Available data:
● ● ● ● ● ● ●
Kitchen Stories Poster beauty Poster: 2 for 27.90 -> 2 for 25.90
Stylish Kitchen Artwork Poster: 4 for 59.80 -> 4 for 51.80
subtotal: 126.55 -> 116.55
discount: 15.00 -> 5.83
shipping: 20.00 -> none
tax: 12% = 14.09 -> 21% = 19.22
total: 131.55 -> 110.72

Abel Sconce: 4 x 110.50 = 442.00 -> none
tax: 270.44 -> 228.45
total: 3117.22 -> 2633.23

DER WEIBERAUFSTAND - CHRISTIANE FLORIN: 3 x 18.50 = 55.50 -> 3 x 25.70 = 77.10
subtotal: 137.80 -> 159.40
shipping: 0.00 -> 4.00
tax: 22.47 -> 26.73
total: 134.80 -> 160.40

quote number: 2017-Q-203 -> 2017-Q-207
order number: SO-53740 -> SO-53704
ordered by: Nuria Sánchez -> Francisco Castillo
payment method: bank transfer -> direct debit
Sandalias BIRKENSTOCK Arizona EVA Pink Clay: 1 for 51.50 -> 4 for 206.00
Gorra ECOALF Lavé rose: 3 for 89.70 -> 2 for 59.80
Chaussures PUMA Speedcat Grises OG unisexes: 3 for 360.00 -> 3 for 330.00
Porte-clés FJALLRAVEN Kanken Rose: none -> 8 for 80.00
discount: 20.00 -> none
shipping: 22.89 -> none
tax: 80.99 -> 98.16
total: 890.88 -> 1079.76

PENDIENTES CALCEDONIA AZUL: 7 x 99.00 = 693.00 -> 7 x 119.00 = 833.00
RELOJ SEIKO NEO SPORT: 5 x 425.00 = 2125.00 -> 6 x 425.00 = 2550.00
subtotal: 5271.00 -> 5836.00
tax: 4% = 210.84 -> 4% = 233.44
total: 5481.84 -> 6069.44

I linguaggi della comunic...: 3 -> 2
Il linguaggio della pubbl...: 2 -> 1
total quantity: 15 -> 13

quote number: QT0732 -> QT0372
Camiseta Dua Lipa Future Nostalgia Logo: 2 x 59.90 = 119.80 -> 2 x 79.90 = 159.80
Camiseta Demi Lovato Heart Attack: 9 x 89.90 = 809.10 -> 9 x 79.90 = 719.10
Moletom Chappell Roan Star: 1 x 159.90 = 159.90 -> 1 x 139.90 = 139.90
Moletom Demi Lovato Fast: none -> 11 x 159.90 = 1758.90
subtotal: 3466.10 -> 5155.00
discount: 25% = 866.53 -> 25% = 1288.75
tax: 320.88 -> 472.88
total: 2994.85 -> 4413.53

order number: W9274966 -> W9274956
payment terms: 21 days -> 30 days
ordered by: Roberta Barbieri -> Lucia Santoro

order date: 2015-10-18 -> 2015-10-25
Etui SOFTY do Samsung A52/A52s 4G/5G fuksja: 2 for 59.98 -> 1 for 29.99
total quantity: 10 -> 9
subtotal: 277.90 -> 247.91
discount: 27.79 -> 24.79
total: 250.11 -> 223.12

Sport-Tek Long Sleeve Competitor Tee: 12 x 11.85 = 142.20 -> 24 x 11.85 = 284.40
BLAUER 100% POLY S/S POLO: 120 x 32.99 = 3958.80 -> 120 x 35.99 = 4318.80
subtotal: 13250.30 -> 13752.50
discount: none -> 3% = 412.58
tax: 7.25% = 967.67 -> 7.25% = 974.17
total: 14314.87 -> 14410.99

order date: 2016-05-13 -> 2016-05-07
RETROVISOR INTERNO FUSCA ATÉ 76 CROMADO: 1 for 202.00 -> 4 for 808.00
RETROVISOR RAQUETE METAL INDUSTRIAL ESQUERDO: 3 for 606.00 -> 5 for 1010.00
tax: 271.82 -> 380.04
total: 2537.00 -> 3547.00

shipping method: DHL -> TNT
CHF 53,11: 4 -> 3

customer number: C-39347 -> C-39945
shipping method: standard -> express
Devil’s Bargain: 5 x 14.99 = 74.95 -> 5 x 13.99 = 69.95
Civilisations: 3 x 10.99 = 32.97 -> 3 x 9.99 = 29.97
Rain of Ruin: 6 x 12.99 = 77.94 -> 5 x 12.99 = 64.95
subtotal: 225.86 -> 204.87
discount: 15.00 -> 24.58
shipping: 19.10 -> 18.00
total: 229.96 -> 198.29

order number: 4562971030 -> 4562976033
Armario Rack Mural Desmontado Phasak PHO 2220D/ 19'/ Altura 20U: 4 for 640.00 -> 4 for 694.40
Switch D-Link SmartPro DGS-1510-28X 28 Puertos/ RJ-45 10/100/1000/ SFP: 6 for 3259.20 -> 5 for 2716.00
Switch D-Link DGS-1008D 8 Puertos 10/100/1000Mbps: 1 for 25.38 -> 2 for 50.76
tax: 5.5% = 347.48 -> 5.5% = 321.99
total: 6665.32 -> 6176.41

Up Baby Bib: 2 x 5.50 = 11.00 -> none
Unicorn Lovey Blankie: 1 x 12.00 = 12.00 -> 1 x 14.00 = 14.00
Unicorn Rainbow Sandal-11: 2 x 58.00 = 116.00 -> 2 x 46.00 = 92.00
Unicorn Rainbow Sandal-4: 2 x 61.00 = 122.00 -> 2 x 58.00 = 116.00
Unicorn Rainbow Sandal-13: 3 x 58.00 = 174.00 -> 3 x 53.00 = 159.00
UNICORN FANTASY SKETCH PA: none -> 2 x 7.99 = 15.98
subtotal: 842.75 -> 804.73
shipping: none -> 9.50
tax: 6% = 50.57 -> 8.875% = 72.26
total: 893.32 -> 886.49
● ● ● ● ● ● ●
Task details: Provide all the records again, word for word.

Solution:
Kitchen Stories Poster beauty Poster: 2 for 27.90 -> 2 for 25.90
Stylish Kitchen Artwork Poster: 4 for 59.80 -> 4 for 51.80
subtotal: 126.55 -> 116.55
discount: 15.00 -> 5.83
shipping: 20.00 -> none
tax: 12% = 14.09 -> 21% = 19.22
total: 131.55 -> 110.72

Abel Sconce: 4 x 110.50 = 442.00 -> none
tax: 270.44 -> 228.45
total: 3117.22 -> 2633.23

DER WEIBERAUFSTAND - CHRISTIANE FLORIN: 3 x 18.50 = 55.50 -> 3 x 25.70 = 77.10
subtotal: 137.80 -> 159.40
shipping: 0.00 -> 4.00
tax: 22.47 -> 26.73
total: 134.80 -> 160.40

quote number: 2017-Q-203 -> 2017-Q-207
order number: SO-53740 -> SO-53704
ordered by: Nuria Sánchez -> Francisco Castillo
payment method: bank transfer -> direct debit
Sandalias BIRKENSTOCK Arizona EVA Pink Clay: 1 for 51.50 -> 4 for 206.00
Gorra ECOALF Lavé rose: 3 for 89.70 -> 2 for 59.80
Chaussures PUMA Speedcat Grises OG unisexes: 3 for 360.00 -> 3 for 330.00
Porte-clés FJALLRAVEN Kanken Rose: none -> 8 for 80.00
discount: 20.00 -> none
shipping: 22.89 -> none
tax: 80.99 -> 98.16
total: 890.88 -> 1079.76

PENDIENTES CALCEDONIA AZUL: 7 x 99.00 = 693.00 -> 7 x 119.00 = 833.00
RELOJ SEIKO NEO SPORT: 5 x 425.00 = 2125.00 -> 6 x 425.00 = 2550.00
subtotal: 5271.00 -> 5836.00
tax: 4% = 210.84 -> 4% = 233.44
total: 5481.84 -> 6069.44

I linguaggi della comunic...: 3 -> 2
Il linguaggio della pubbl...: 2 -> 1
total quantity: 15 -> 13

quote number: QT0732 -> QT0372
Camiseta Dua Lipa Future Nostalgia Logo: 2 x 59.90 = 119.80 -> 2 x 79.90 = 159.80
Camiseta Demi Lovato Heart Attack: 9 x 89.90 = 809.10 -> 9 x 79.90 = 719.10
Moletom Chappell Roan Star: 1 x 159.90 = 159.90 -> 1 x 139.90 = 139.90
Moletom Demi Lovato Fast: none -> 11 x 159.90 = 1758.90
subtotal: 3466.10 -> 5155.00
discount: 25% = 866.53 -> 25% = 1288.75
tax: 320.88 -> 472.88
total: 2994.85 -> 4413.53

order number: W9274966 -> W9274956
payment terms: 21 days -> 30 days
ordered by: Roberta Barbieri -> Lucia Santoro

order date: 2015-10-18 -> 2015-10-25
Etui SOFTY do Samsung A52/A52s 4G/5G fuksja: 2 for 59.98 -> 1 for 29.99
total quantity: 10 -> 9
subtotal: 277.90 -> 247.91
discount: 27.79 -> 24.79
total: 250.11 -> 223.12

Sport-Tek Long Sleeve Competitor Tee: 12 x 11.85 = 142.20 -> 24 x 11.85 = 284.40
BLAUER 100% POLY S/S POLO: 120 x 32.99 = 3958.80 -> 120 x 35.99 = 4318.80
subtotal: 13250.30 -> 13752.50
discount: none -> 3% = 412.58
tax: 7.25% = 967.67 -> 7.25% = 974.17
total: 14314.87 -> 14410.99

order date: 2016-05-13 -> 2016-05-07
RETROVISOR INTERNO FUSCA ATÉ 76 CROMADO: 1 for 202.00 -> 4 for 808.00
RETROVISOR RAQUETE METAL INDUSTRIAL ESQUERDO: 3 for 606.00 -> 5 for 1010.00
tax: 271.82 -> 380.04
total: 2537.00 -> 3547.00

shipping method: DHL -> TNT
CHF 53,11: 4 -> 3

customer number: C-39347 -> C-39945
shipping method: standard -> express
Devil’s Bargain: 5 x 14.99 = 74.95 -> 5 x 13.99 = 69.95
Civilisations: 3 x 10.99 = 32.97 -> 3 x 9.99 = 29.97
Rain of Ruin: 6 x 12.99 = 77.94 -> 5 x 12.99 = 64.95
subtotal: 225.86 -> 204.87
discount: 15.00 -> 24.58
shipping: 19.10 -> 18.00
total: 229.96 -> 198.29

order number: 4562971030 -> 4562976033
Armario Rack Mural Desmontado Phasak PHO 2220D/ 19'/ Altura 20U: 4 for 640.00 -> 4 for 694.40
Switch D-Link SmartPro DGS-1510-28X 28 Puertos/ RJ-45 10/100/1000/ SFP: 6 for 3259.20 -> 5 for 2716.00
Switch D-Link DGS-1008D 8 Puertos 10/100/1000Mbps: 1 for 25.38 -> 2 for 50.76
tax: 5.5% = 347.48 -> 5.5% = 321.99
total: 6665.32 -> 6176.41

Up Baby Bib: 2 x 5.50 = 11.00 -> none
Unicorn Lovey Blankie: 1 x 12.00 = 12.00 -> 1 x 14.00 = 14.00
Unicorn Rainbow Sandal-11: 2 x 58.00 = 116.00 -> 2 x 46.00 = 92.00
Unicorn Rainbow Sandal-4: 2 x 61.00 = 122.00 -> 2 x 58.00 = 116.00
Unicorn Rainbow Sandal-13: 3 x 58.00 = 174.00 -> 3 x 53.00 = 159.00
UNICORN FANTASY SKETCH PA: none -> 2 x 7.99 = 15.98
subtotal: 842.75 -> 804.73
shipping: none -> 9.50
tax: 6% = 50.57 -> 8.875% = 72.26
total: 893.32 -> 886.49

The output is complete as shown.